How much will it cost me?

You may have been drawn in by the promise of a zero annual percentage rate (APR) when you signed up for a credit card. It’s probably a good idea to call your bank representative and ask if it was just an introductory rate, how long it will last, and how much the regular APR is, because that’s the rate you’ll have to live with for the rest of your card’s existence, once the promotional offer ends.

Also ask how much the annual membership fee is and if this can be waived occasionally, plus how much you’ll have to pay in late fees, just in case.

Could I have gotten a better card?

It only makes sense not to take the first card that your bank offers to give you. Again, this is a business, and they’ll want to earn as much money from each client as possible. It’s likely that you’re being offered a card with high interest rates and high annual fees.

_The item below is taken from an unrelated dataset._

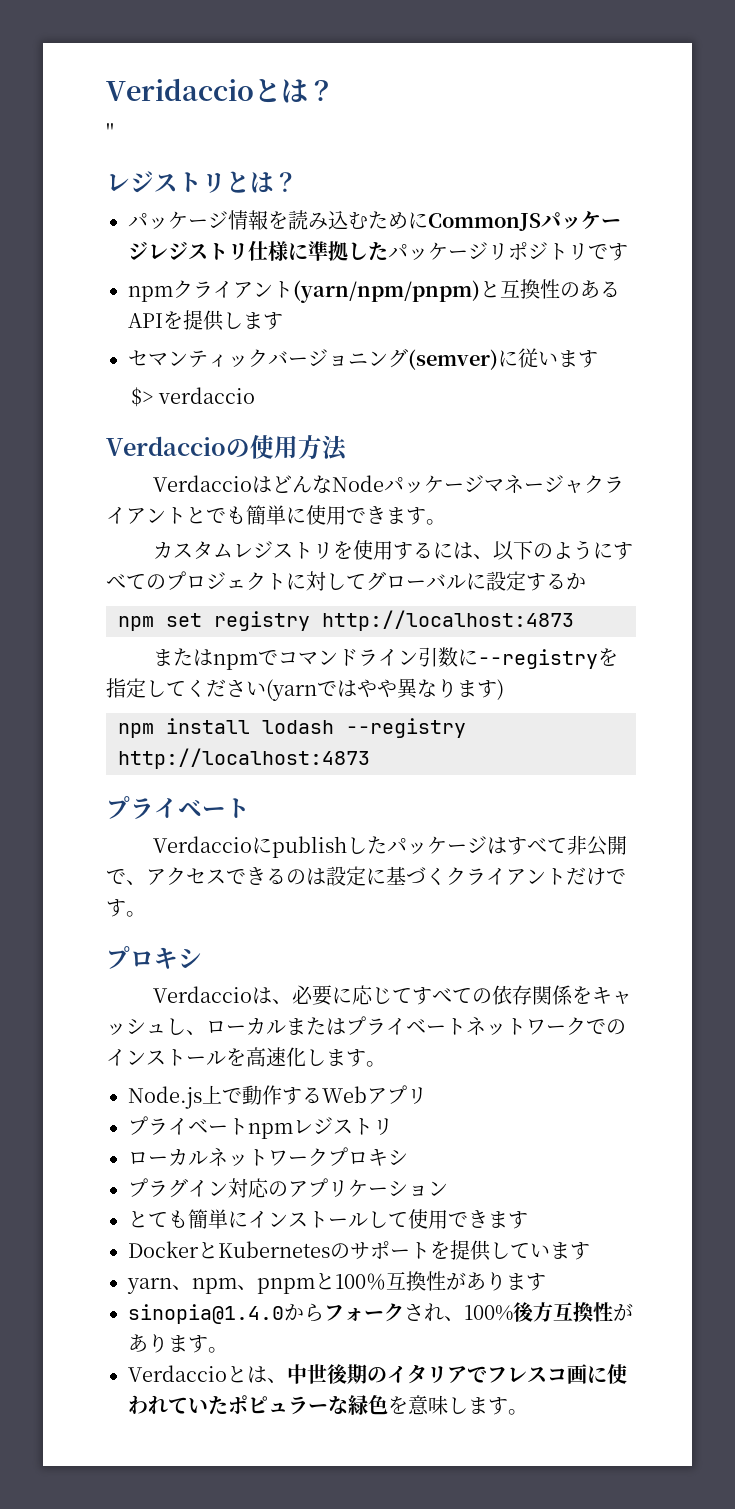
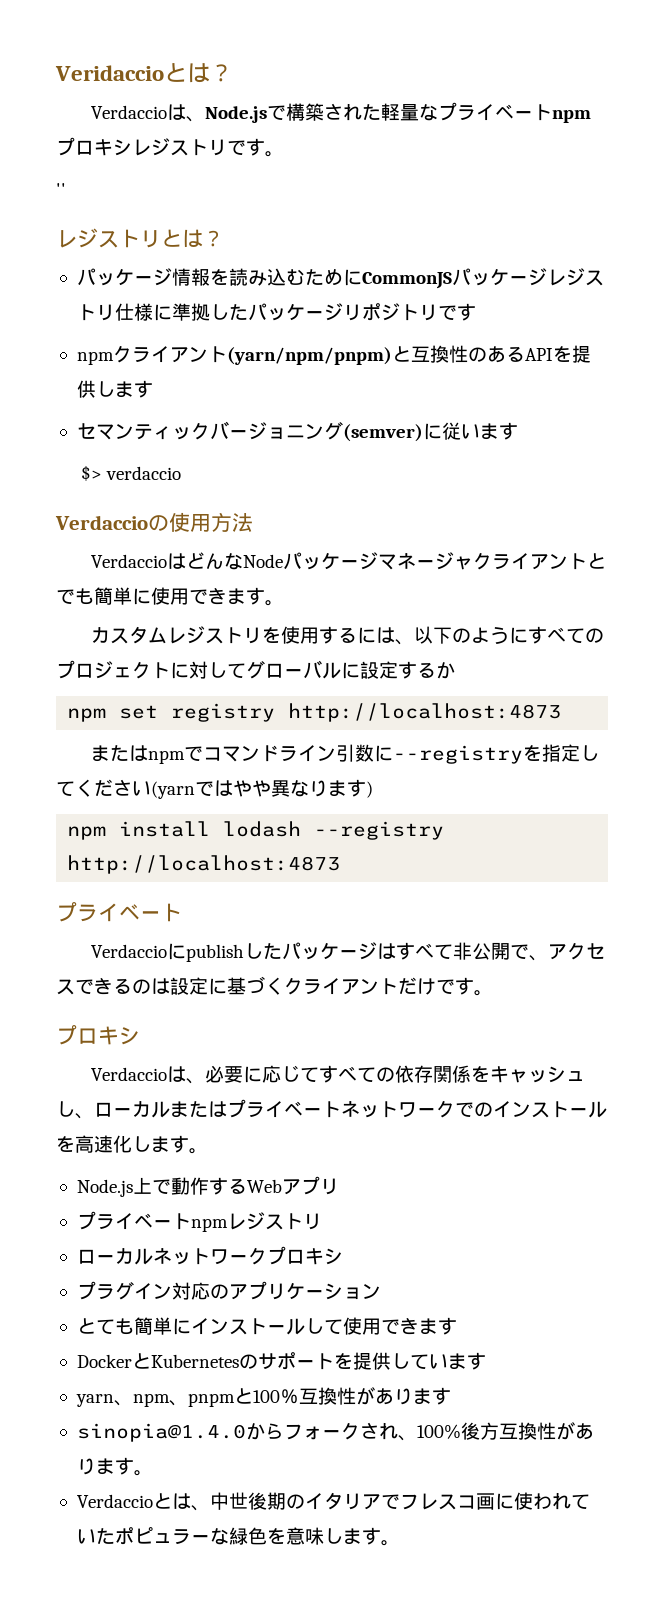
+ Verdaccioは、Node.jsで構築された軽量なプライベートnpmプロキシレジストリです。

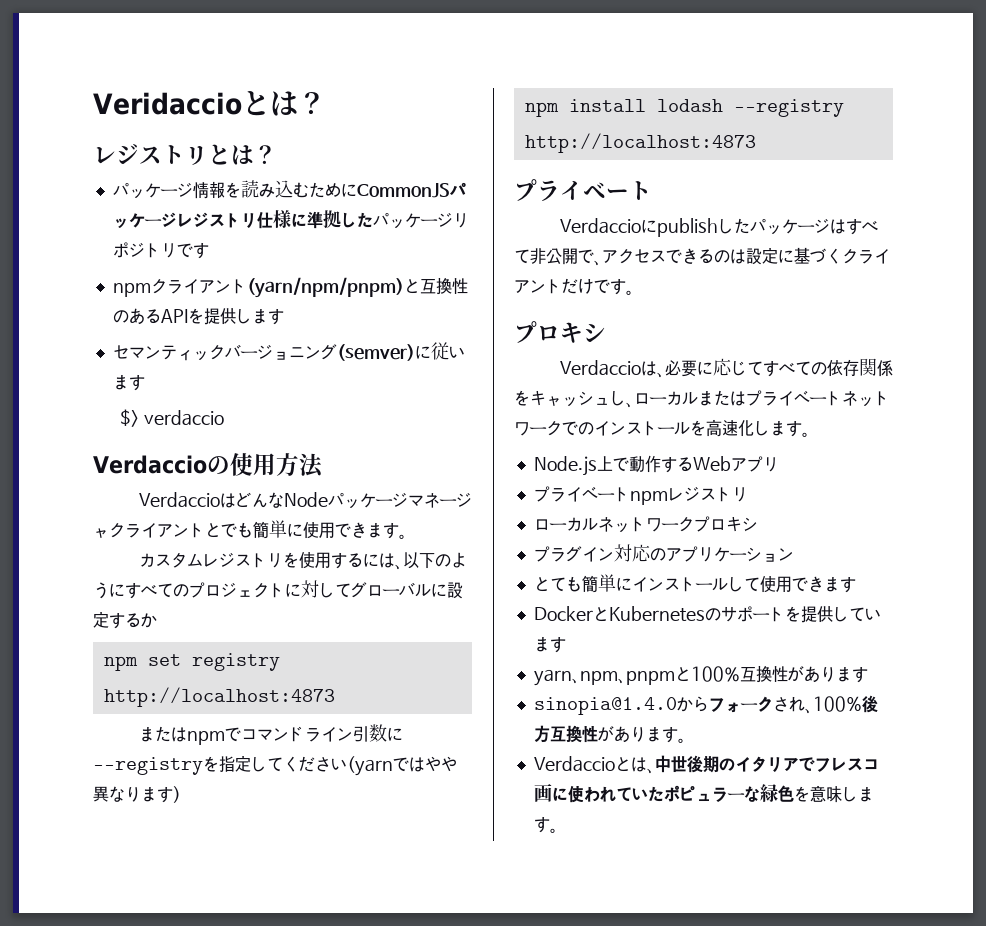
- Verdaccioは、Node.jsで構築された軽量なプライベートnpmプロキシレジストリです。
- ''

It’s recommended that you shop around and see if you can find a credit card that offers lower fees and a higher credit limit. It’s best to compare the rewards programs, too—a provider might have a very attractive miles system, but if you hardly ever travel, then this might be useless to you. You might be better off with a good cash back program.

Am I protected?

You may do everything you can to avoid getting your card details stolen and used without your approval, but thieves are constantly finding ways to up their game. Now is the time to ask your bank to see if your card comes with fraud protection. Some cards will allow you to not pay for charges that you report as fraudulent until a thorough investigation has been conducted.

What will happen if I fall behind on payments?

It’s uncomfortable to contemplate, and you probably think it won’t happen to you. However, no matter how responsible you are, something unexpected can set you back financially.

When this happens, banks offer programs that let you pay back your debt on terms that are more manageable. They can give you lower interest rates and low monthly payments.

It pays to know what resources you can fall back on in case the worst happens, instead of having to scramble for it when you’re already stressed with debt.

Make sure to ask yourself these questions first before you apply for a credit card and never have to worry a day in your life about keeping up with debt or wasting money on interest payments.